Projects

Cross-formalism MDL

This project is developed together with John Goldsmith and builds upon ideas outlined in (Goldsmith 2015). We propose a three-term version of minimum description length (MDL) that incorporates the cost of encoding the (formalized) linguistic theory itself, in addition to individual grammars and compressed descriptions of corpora. Using phonological and morphological patterns as a basic example, we demonstrate how alternative linguistic theories could be evaluated quantitatively with the help of this metric.

Minimalist grammar optimization

Syntactic literature tends towards a big-picture outlook, abstracting away from algorithmic-level details such as full specifications of lexical items or syntactic features being checked by each application of a structure-building operation. At the same time, differences between competing analyses of the same phenomenon seem to belong to a relatively low level of description. Assuming a sufficiently rich formalism compatible with the Minimalist framework, how can we choose between competing analyses on quantitative grounds? Framing this question as a learning problem, I have developed an algorithm capable of transforming a naive minimalist grammar over unsegmented words into a linguistically motivated one over morphemes. The project primarily focuses on learning morphological structure within complex words, extracting linguistically motivated generalizations and instantiating them as new lexical items.

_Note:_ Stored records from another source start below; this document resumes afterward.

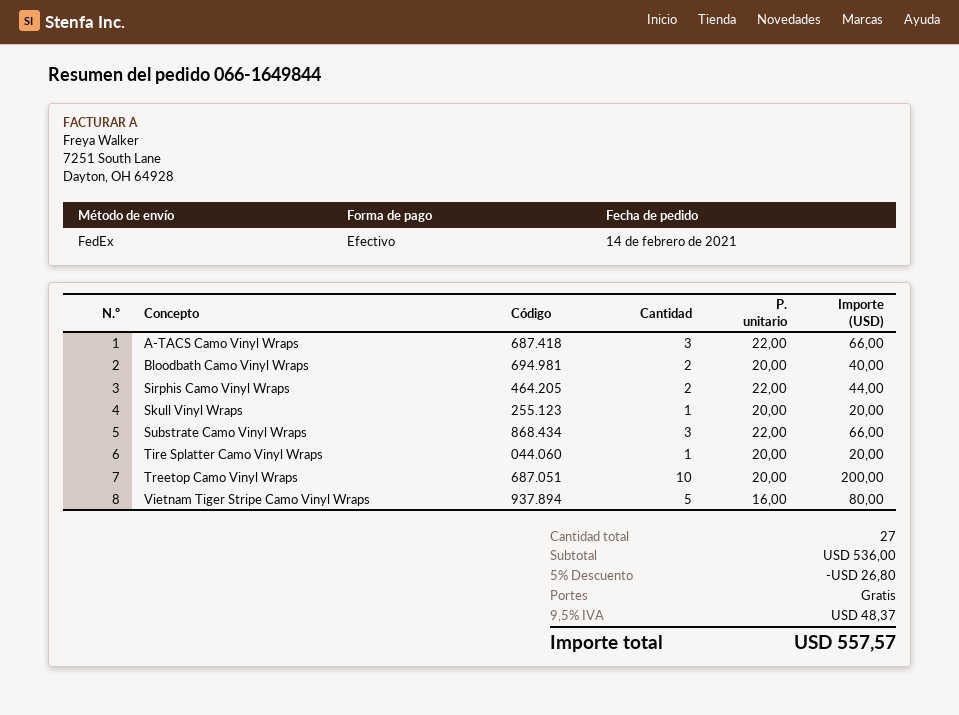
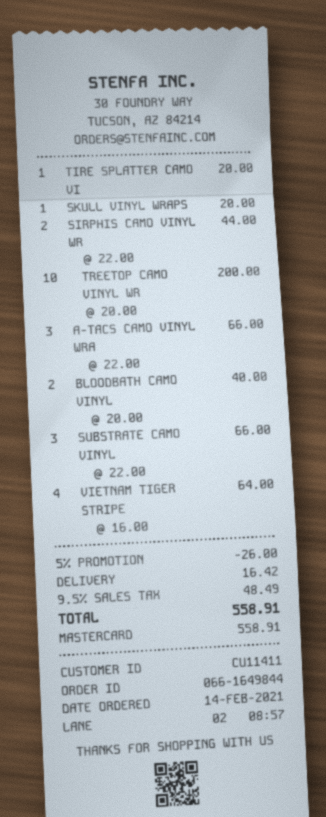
payment method: cash -> Mastercard
Vietnam Tiger Stripe Camo Vinyl Wraps: 5 x 16.00 = 80.00 -> 4 x 16.00 = 64.00
discount: 5% = 26.80 -> 5% = 26.00
shipping: 0.00 -> 16.42
tax: 9.5% = 48.37 -> 9.5% = 48.49
total: 557.57 -> 558.91

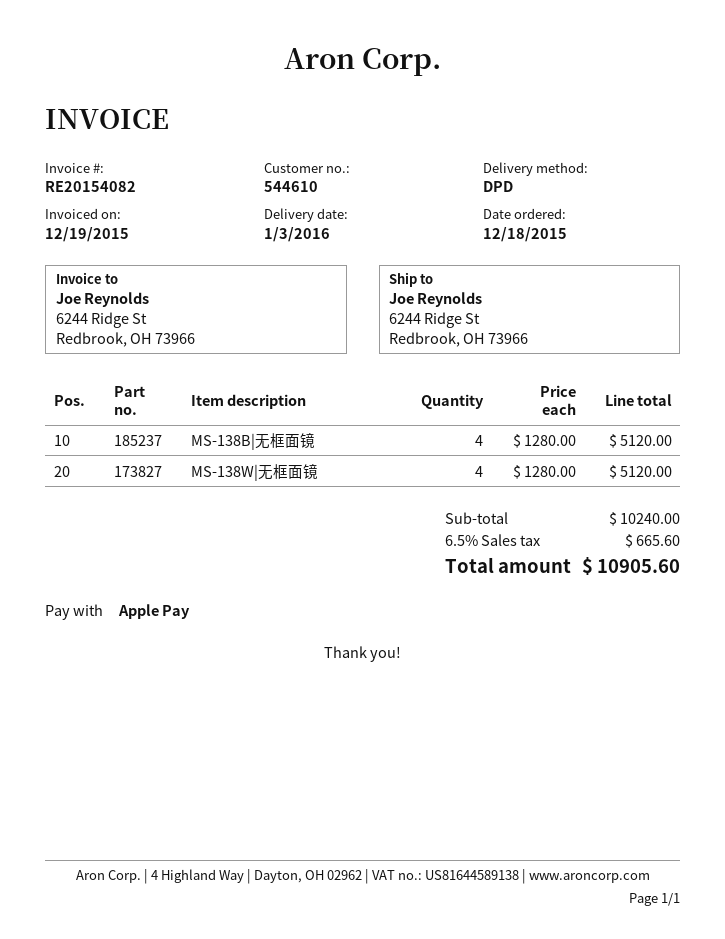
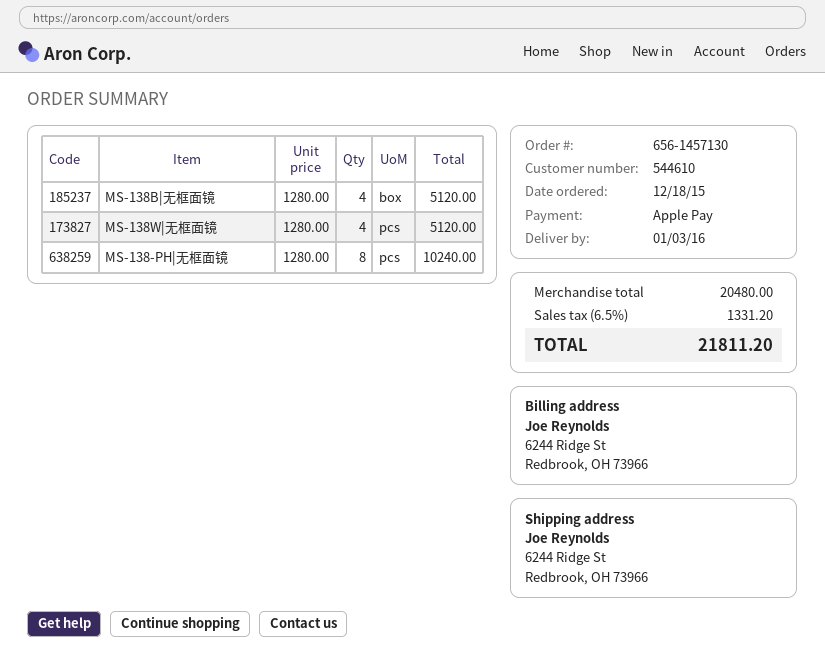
MS-138-PH|无框面镜: none -> 8 x 1280.00 = 10240.00
subtotal: 10240.00 -> 20480.00
tax: 6.5% = 665.60 -> 6.5% = 1331.20
total: 10905.60 -> 21811.20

Minimalist grammars and agreement

Stabler’s minimalist grammars provide a useful tool for modeling natural language syntax by defining grammar fragments in a very precise way. As a formalization of Chomsky’s Minimalist Program, they can accommodate linguistic analyses from the field of generative syntax. However, they have no machinery for encoding agreement: while morphology can be simulated by multiplying lexical items, there is no systematic way to state generalizations and implement actual proposals. My goal is to extend minimalist grammars with morphological features and operations on them.
A Javascript implementation of MGs with agreement can be found on this page.
A more recent (and less cumbersome) iteration of this approach, developed together with Gregory Kobele, is Agreement over Channels. Under this perspective, agreement transfers purely morphological information from head to head along channels established via syntactic feature checking.

  • Agreeing minimalist grammars
    (with Gregory Kobele)
    LingBuzz, 2023
    [preprint]

  • Agree as information transmission over dependencies
    (with Gregory Kobele)
    Syntax, Vol. 25 Issue 4, 2022
    [paper]

  • Morphological agreement in minimalist grammars
    22nd Conference on Formal Grammar, July 22–23, 2017. Toulouse, France
    [slides] [paper] [demo]

Formalizing Distributed Morphology

Together with Daniel Edmiston, I worked on a mathematically rigorous formalization of the Distributed Morphology framework. We were interested in adapting DM to work over strings. Distributed Morphology is typically depicted as operating on (binary) trees, meaning its strong-generative capacity is above regular. By constraining it to operating on strings, we restricted the strong-generative capacity of the morphological module to that of regular languages, providing an immediate explanation for the regularity of morphological phenomena in natural language.

Automated processing of agglutinative morphology

The majority of existing tools that deal with complex morphology rely on either hand-written rules or large text corpora. I am interested in taking the third option: extract (agglutinative) morphology from a small sample of fully analyzed word forms. The main challenge is to reconstruct allomorphs and morphotactic sequences missing from the sample. Hand-glossed texts are a natural output of linguistic fieldwork, readily available even for under-studied languages. The goal of this project is to facilitate tasks such as morphological parsing for agglutinative languages, with a focus on good performance even with very limited language-specific resources.

One application of this and related work is Diretra, a tool for computer-aided translation which I worked on in collaboration with Alëna Aksënova. Diretra was designed for and tested on Turkic languages; its primary goal was to provide a word-for-word translation of a given text, reflecting the morphological phenomena of the source language as precisely as possible.

Turkic converbs

In Turkic languages, converbs — a type of non-finite verb form — are a regular means of constructing complex predications. The -p converb, present in the majority of Turkic languages, exhibits a number of interesting syntactic properties. In particular, -p converbs can correspond to both adjunct and coordinate syntactic structures.